= Frans Van de Werf =

Cardiologist

Frans Van de Werf is a Belgian cardiologist at the University Hospital Leuven and professor emeritus, Department of Cardiovascular Sciences, Katholieke Universiteit Leuven. He was the chair of the university hospital's cardiovascular medicine department until 2011.

He was born in Mechelen in 1947. He earned his M.D. from Katholieke Universiteit Leuven in 1972. His research is focused on acute coronary syndromes, thrombolysis and antithrombotic treatment. His doctoral thesis was an early treatise on the mechanism underlying the gallop rhythm in heart failure. Later, he collaborated in Leuven with Désiré Collen to discover the clinical application of tissue plasminogen activator (tPA).

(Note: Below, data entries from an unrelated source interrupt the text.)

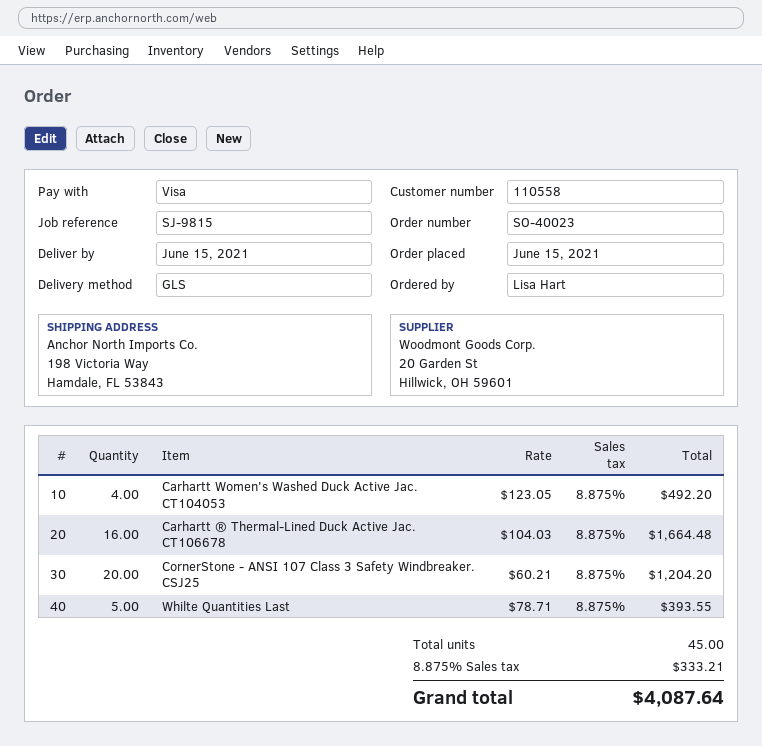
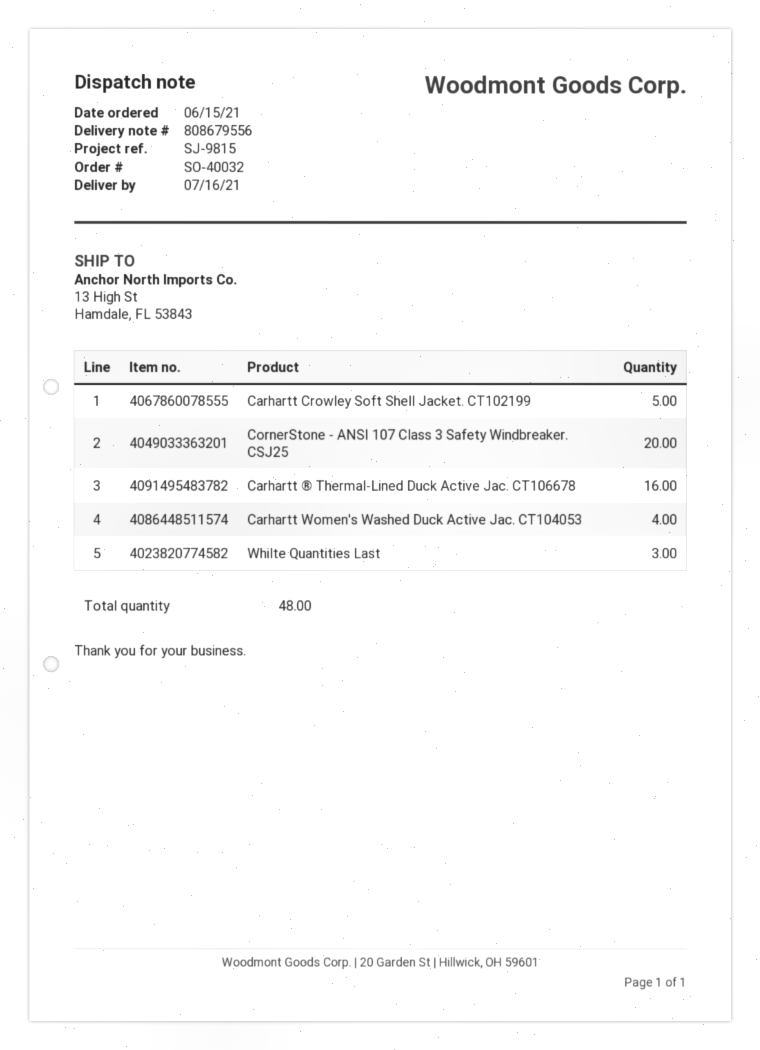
order number: SO-40023 -> SO-40032
delivery date: 2021-06-15 -> 2021-07-16
ship to: 198 Victoria Way, Hamdale, FL 53843 -> 13 High St, Hamdale, FL 53843
Whilte Quantities Last: 5 -> 3
Carhartt Crowley Soft Shell Jacket. CT102199: none -> 5
total quantity: 45 -> 48

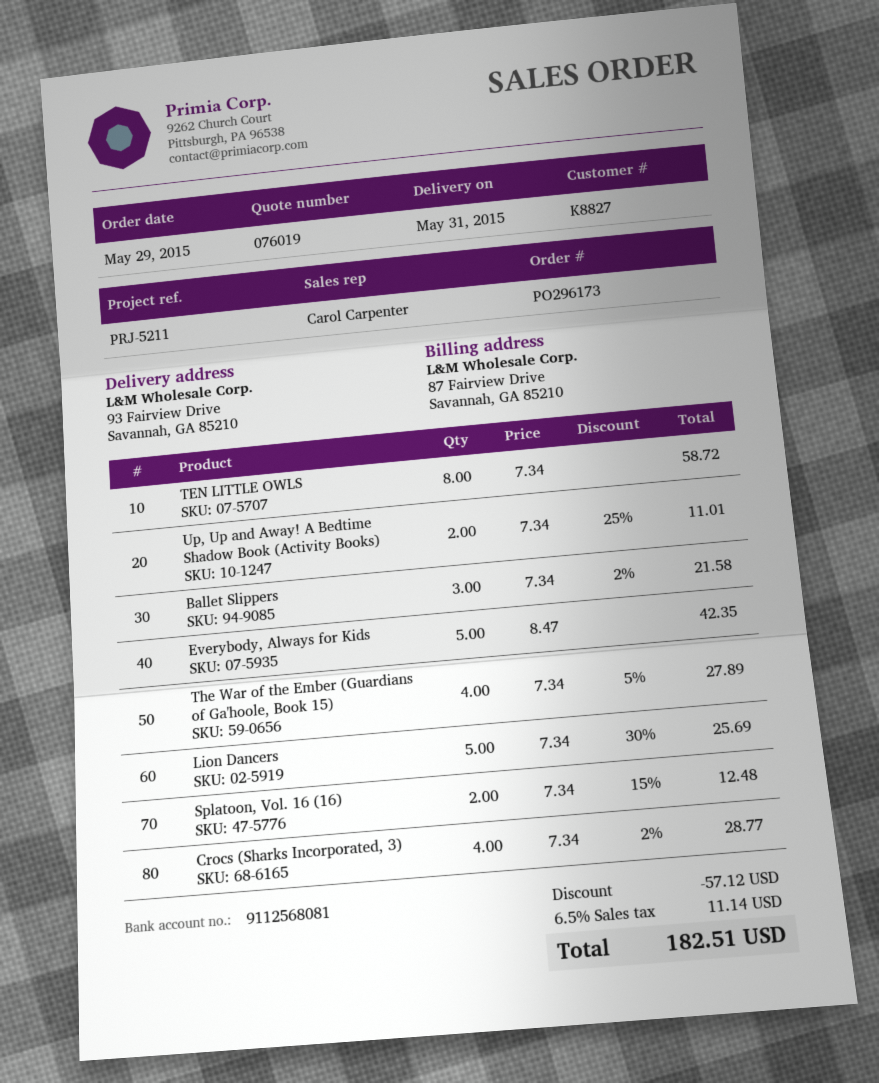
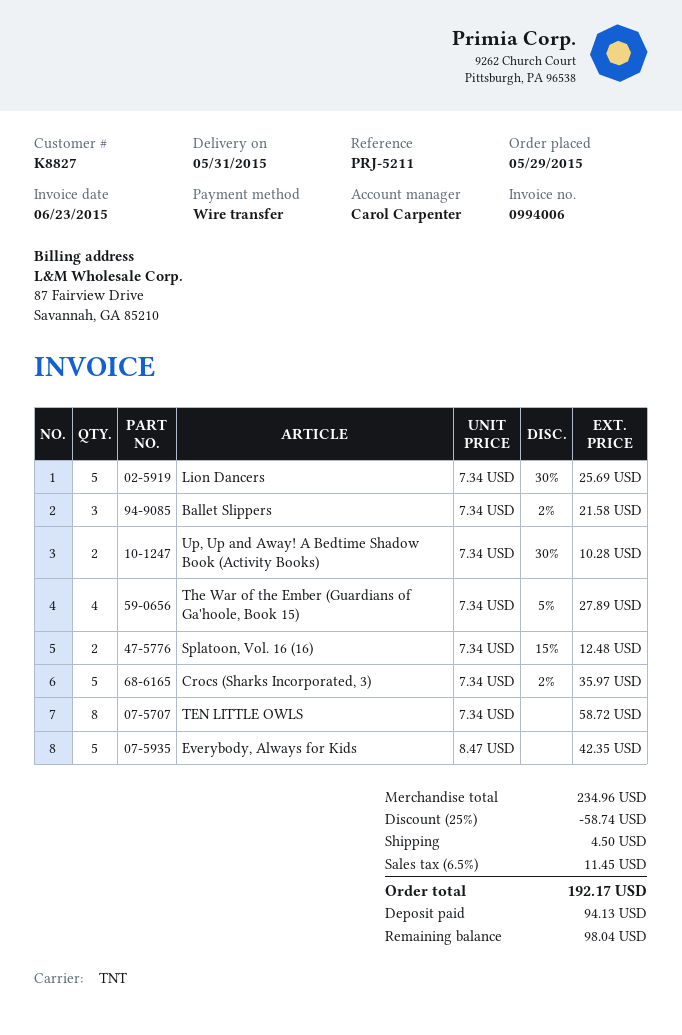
Up, Up and Away! A Bedtime Shadow Book (Activity Books): 2 x 7.34 - 25% = 11.01 -> 2 x 7.34 - 30% = 10.28
Crocs (Sharks Incorporated, 3): 4 x 7.34 - 2% = 28.77 -> 5 x 7.34 - 2% = 35.97
discount: 57.12 -> 58.74
shipping: none -> 4.50
tax: 6.5% = 11.14 -> 6.5% = 11.45
total: 182.51 -> 192.17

Van de Werf was editor-in-chief of the European Heart Journal until 2008 and has served on the editorial boards of Circulation, New England Journal of Medicine, International Journal of Cardiology, Coronary artery disease, Journal of Thrombosis and Thrombolysis.

He was awarded the 2005 Joseph Maisin prize for €100.000.

In 2013, the Frans Van de Werf Fund was inaugurated at the KU Leuven. The Fund aims to promote and support clinical cardiovascular research. This includes: financial support of clinical studies conducted at KU Leuven and awarding two scholarships up to 80 000 euro per year to promising KU Leuven researchers or researchers from outside KU Leuven.